2. This civil appeal is filed by the unsuccessful writ petitioners
against the judgment and order dated 17.06.2011 passed by the High Court of
Jharkhand at Ranchi in L.P.A. No. 447 of 2009 which arises out of the order
dated 03.09.2009 passed by the learned single Judge of the High Court in
C.W.J.C. No. 616 of 1999(R).
3. By impugned judgment, the Division Bench dismissed the appellants’
intra court appeal and upheld the order of the writ court, which had
dismissed the appellants’ writ petition and in consequence upheld the award
dated 21.12.1998 passed by the Labour Court in Reference Case No. 75 of
1995.
4. In order to appreciate the controversy involved in this appeal, it is
necessary to set out the facts in detail.
5. The respondent – M/s Bharat Coking Coal Ltd (hereinafter referred to
as “the BCCL”) is a Government of India undertaking.
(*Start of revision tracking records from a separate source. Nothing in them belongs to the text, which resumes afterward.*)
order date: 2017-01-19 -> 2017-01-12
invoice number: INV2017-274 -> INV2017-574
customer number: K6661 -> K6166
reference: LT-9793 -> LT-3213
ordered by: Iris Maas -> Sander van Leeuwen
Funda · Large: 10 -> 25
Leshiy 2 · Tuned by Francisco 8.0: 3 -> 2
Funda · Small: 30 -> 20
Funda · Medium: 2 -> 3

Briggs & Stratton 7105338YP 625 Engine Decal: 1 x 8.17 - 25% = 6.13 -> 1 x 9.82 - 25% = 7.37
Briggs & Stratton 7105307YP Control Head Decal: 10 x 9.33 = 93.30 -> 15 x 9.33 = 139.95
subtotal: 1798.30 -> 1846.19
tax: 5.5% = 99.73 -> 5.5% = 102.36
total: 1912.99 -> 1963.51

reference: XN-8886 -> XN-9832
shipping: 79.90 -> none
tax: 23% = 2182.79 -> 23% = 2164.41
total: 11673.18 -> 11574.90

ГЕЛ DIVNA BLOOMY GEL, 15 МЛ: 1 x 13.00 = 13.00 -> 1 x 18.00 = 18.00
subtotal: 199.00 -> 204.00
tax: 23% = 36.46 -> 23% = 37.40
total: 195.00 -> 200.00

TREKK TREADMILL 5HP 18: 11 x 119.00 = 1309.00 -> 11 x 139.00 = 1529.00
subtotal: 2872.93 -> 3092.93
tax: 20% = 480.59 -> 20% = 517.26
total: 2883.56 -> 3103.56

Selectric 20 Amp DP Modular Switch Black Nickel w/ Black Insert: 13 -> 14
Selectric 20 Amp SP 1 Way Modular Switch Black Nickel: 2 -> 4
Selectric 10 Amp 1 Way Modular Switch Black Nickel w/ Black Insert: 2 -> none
It is engaged in the
business of manufacture and sale of various kinds of coal. It has a
colliery at Dhanbad, Jharkhand known as “Sudamdih Coal Washery”.
6. On 24.07.1974, the BCCL invited tenders for construction of Washery
on Turnkey basis for running the colliery. The contract was awarded to
one Company – M/s MC Nelly, Bharat Engineering Company Ltd. (hereinafter
referred to as “the Contractor”). An agreement was accordingly executed
between the BCCL and the Contractor on 29.01.1976. Since the execution of
the work was to be done on turnkey basis, the Contractor was required to do
every thing to make the Washery operational. The work included the
complete design of the Washery, supply of materials required for
construction of plant, building, installation of machinery, all kinds of
construction of the structures of Washery etc.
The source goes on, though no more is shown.